Abstract 3107: Thrombolysis Using Telehealth Has Comparable Results To Non- Telehealth Thrombolysis Across Northern Alberta: The Alberta Provincial Stroke Strategy (APSS)
Background: Telehealth videoconference technology shows promise in reducing rural-urban disparities in access to acute stroke care but more population-based studies are needed. The APSS has created a province-wide telehealth network (telestroke) centred around northern (University of Alberta Hospital) and southern (University of Calgary) tertiary care hub centres. In the northern half of the province we assessed the hypothesis that thrombolysis outcomes for stroke patients were similar in those treated using telestroke versus those treated without telestroke.
Methods: The APSS created a prospective minimum dataset in June 2007 requiring submission of data for all ischemic stroke patients treated with tPA in the province. This dataset captures information on onset, arrival, and treatment times, whether telehealth was used, and occurrence of intracerebral hemorrhage associated with neurological worsening. From 2009 on we were able to differentiate post tPA petechial hemorrhage from intracerebral hematoma (ICH) in the database. Data were available for the northern half of the province. We examined door-to-treatment time using Wilcoxan rank - sum tests, and rate of neurological worsening associated with hemorrhage on brain CT using logistic regression.
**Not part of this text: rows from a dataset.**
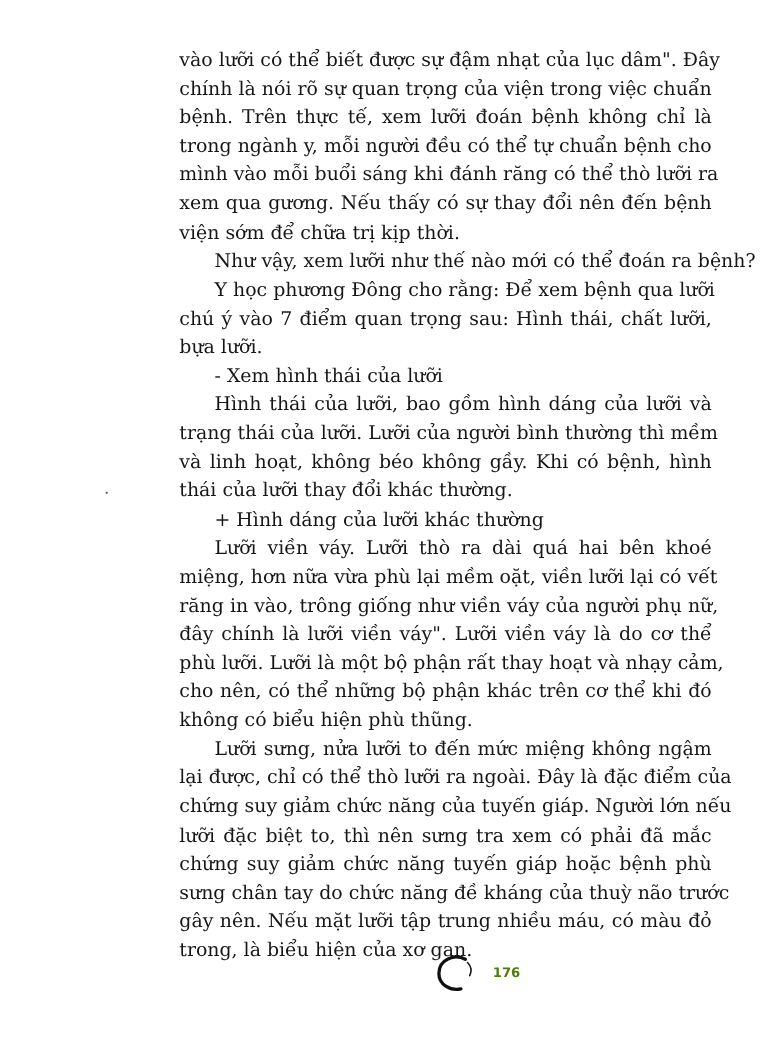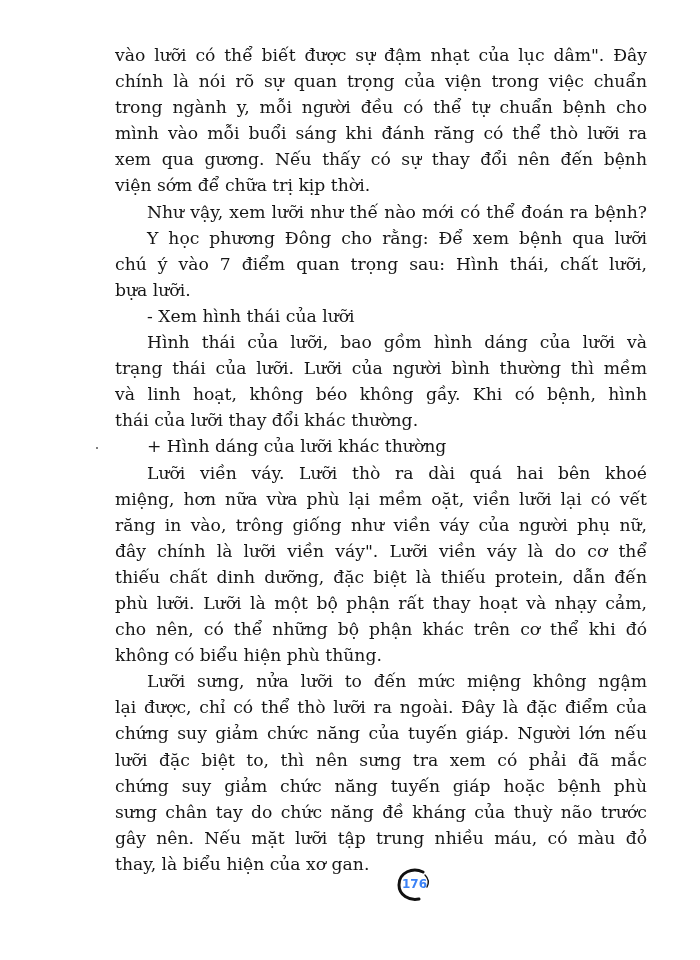--- a/index.html
+++ b/index.html
@@ -6,70 +6,71 @@
   body { width: 700px; height: 960px; position: relative; overflow: hidden; }
   .page {
     position: absolute; left: 115px; top: 42px; width: 532px;
     font-family: "DejaVu Serif", "Liberation Serif", serif;
     font-size: 17.2px; color: #161616;
   }
   .line {
     display: block; height: 26.1px; line-height: 26.1px;
     text-align: justify; text-align-last: justify; white-space: nowrap;
     overflow: visible;
+    margin-left: 48px;
   }
   .line.last { text-align-last: left; }
   .line.indent { padding-left: 32px; }
   .folio {
     position: absolute; left: 395px; top: 868px; width: 38px; height: 34px;
   }
   .folio svg { position: absolute; left: 0; top: 0; }
   .folio-num {
-    position: absolute; left: 7px; top: 9px; width: 26px; text-align: left;
+    position: absolute; left: 7px; top: 9px; width: 26px; text-align: right;
     font-family: "DejaVu Sans", "Liberation Sans", sans-serif; font-weight: bold;
-    font-size: 12px; color: #3b82f6;
+    font-size: 12px; color: #4d7c0f; padding-left: 45px;
   }
   .speck { position: absolute; left: 96px; top: 447px; width: 2px; height: 2px; background: #555; border-radius: 1px; }
 </style>
 </head>
 <body>
 
 <div class="page" id="body-text">
     <span class="line">vào lưỡi có thể biết được sự đậm nhạt của lục dâm". Đây</span>
     <span class="line">chính là nói rõ sự quan trọng của viện trong việc chuẩn</span>
+    <span class="line">bệnh. Trên thực tế, xem lưỡi đoán bệnh không chỉ là</span>
     <span class="line">trong ngành y, mỗi người đều có thể tự chuẩn bệnh cho</span>
     <span class="line">mình vào mỗi buổi sáng khi đánh răng có thể thò lưỡi ra</span>
     <span class="line">xem qua gương. Nếu thấy có sự thay đổi nên đến bệnh</span>
     <span class="line last">viện sớm để chữa trị kịp thời.</span>
     <span class="line indent">Như vậy, xem lưỡi như thế nào mới có thể đoán ra bệnh?</span>
     <span class="line indent">Y học phương Đông cho rằng: Để xem bệnh qua lưỡi</span>
     <span class="line">chú ý vào 7 điểm quan trọng sau: Hình thái, chất lưỡi,</span>
     <span class="line last">bựa lưỡi.</span>
     <span class="line indent last">- Xem hình thái của lưỡi</span>
     <span class="line indent">Hình thái của lưỡi, bao gồm hình dáng của lưỡi và</span>
     <span class="line">trạng thái của lưỡi. Lưỡi của người bình thường thì mềm</span>
     <span class="line">và linh hoạt, không béo không gầy. Khi có bệnh, hình</span>
     <span class="line last">thái của lưỡi thay đổi khác thường.</span>
     <span class="line indent last">+ Hình dáng của lưỡi khác thường</span>
     <span class="line indent">Lưỡi viền váy. Lưỡi thò ra dài quá hai bên khoé</span>
     <span class="line">miệng, hơn nữa vừa phù lại mềm oặt, viền lưỡi lại có vết</span>
     <span class="line">răng in vào, trông giống như viền váy của người phụ nữ,</span>
     <span class="line">đây chính là lưỡi viền váy". Lưỡi viền váy là do cơ thể</span>
-    <span class="line">thiếu chất dinh dưỡng, đặc biệt là thiếu protein, dẫn đến</span>
     <span class="line">phù lưỡi. Lưỡi là một bộ phận rất thay hoạt và nhạy cảm,</span>
     <span class="line">cho nên, có thể những bộ phận khác trên cơ thể khi đó</span>
     <span class="line last">không có biểu hiện phù thũng.</span>
     <span class="line indent">Lưỡi sưng, nửa lưỡi to đến mức miệng không ngậm</span>
     <span class="line">lại được, chỉ có thể thò lưỡi ra ngoài. Đây là đặc điểm của</span>
     <span class="line">chứng suy giảm chức năng của tuyến giáp. Người lớn nếu</span>
     <span class="line">lưỡi đặc biệt to, thì nên sưng tra xem có phải đã mắc</span>
     <span class="line">chứng suy giảm chức năng tuyến giáp hoặc bệnh phù</span>
     <span class="line">sưng chân tay do chức năng đề kháng của thuỳ não trước</span>
     <span class="line">gây nên. Nếu mặt lưỡi tập trung nhiều máu, có màu đỏ</span>
-    <span class="line last">thay, là biểu hiện của xơ gan.</span>
+    <span class="line last">trong, là biểu hiện của xơ gan.</span>
   </div>
 
 <div class="speck"></div>
 
 <div class="folio">
   <svg width="38" height="34" viewBox="0 0 38 34">
     <path d="M28 4 C 18 -1, 4 4, 4 17 C 4 27, 14 33, 24 31" fill="none" stroke="#111" stroke-width="3" stroke-linecap="round"></path>
     <path d="M30 7 C 34 11, 34 15, 32 19" fill="none" stroke="#111" stroke-width="1.4" stroke-linecap="round"></path>
   </svg>
   <span class="folio-num">176</span>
Results: In the northern half of the province, there were a total of 554 patients treated with tPA from 2007/08 until 2010/11. Telestroke was utilized in 119 of these (21%) from 9 rural Primary Stroke Centres. Of 435 patients who received tPA without telestroke, 318 (73%) were from one Comprehensive Stroke Centre and 117 (27%) were from three Primary Stroke Centres with neurologists or internists on-site. Telestroke patients had a mean age of 70y compared to 71y for non-telestroke patients. Median (Q1, Q3) door to needle time was 84 min (66, 105) in telestroke patients and 83 min (65, 107) in non-telestroke patients (p=0.337). Neurological worsening associated with either petechial hemorrhage or intracerebral hematoma by 36 hours occurred in 5.29% of non-telestroke patients and 8.4% of telestroke patients; this difference was not statistically significant (OR 0.608; p=0.207). The rate of neurological worsening associated with intracerebral hematoma was 3.0% to 7.9% for telestroke patients and 3.6% to 5.6% for non-telestroke patients when we examined 2009-10 and 2010-11 (OR 0.814; p= 0.732).
Conclusion: With one hub centre it is feasible to create a telehealth network over a very large geographic area improving access to stroke care for remote rural communities. Door-to-treatment time and rate of hemorrhagic complications are comparable in telestroke-treated versus non telestroke-treated patients in real practice. Investment in telestroke is likely justified for health regions serving a large and scattered rural population.
- © 2012 by American Heart Association, Inc.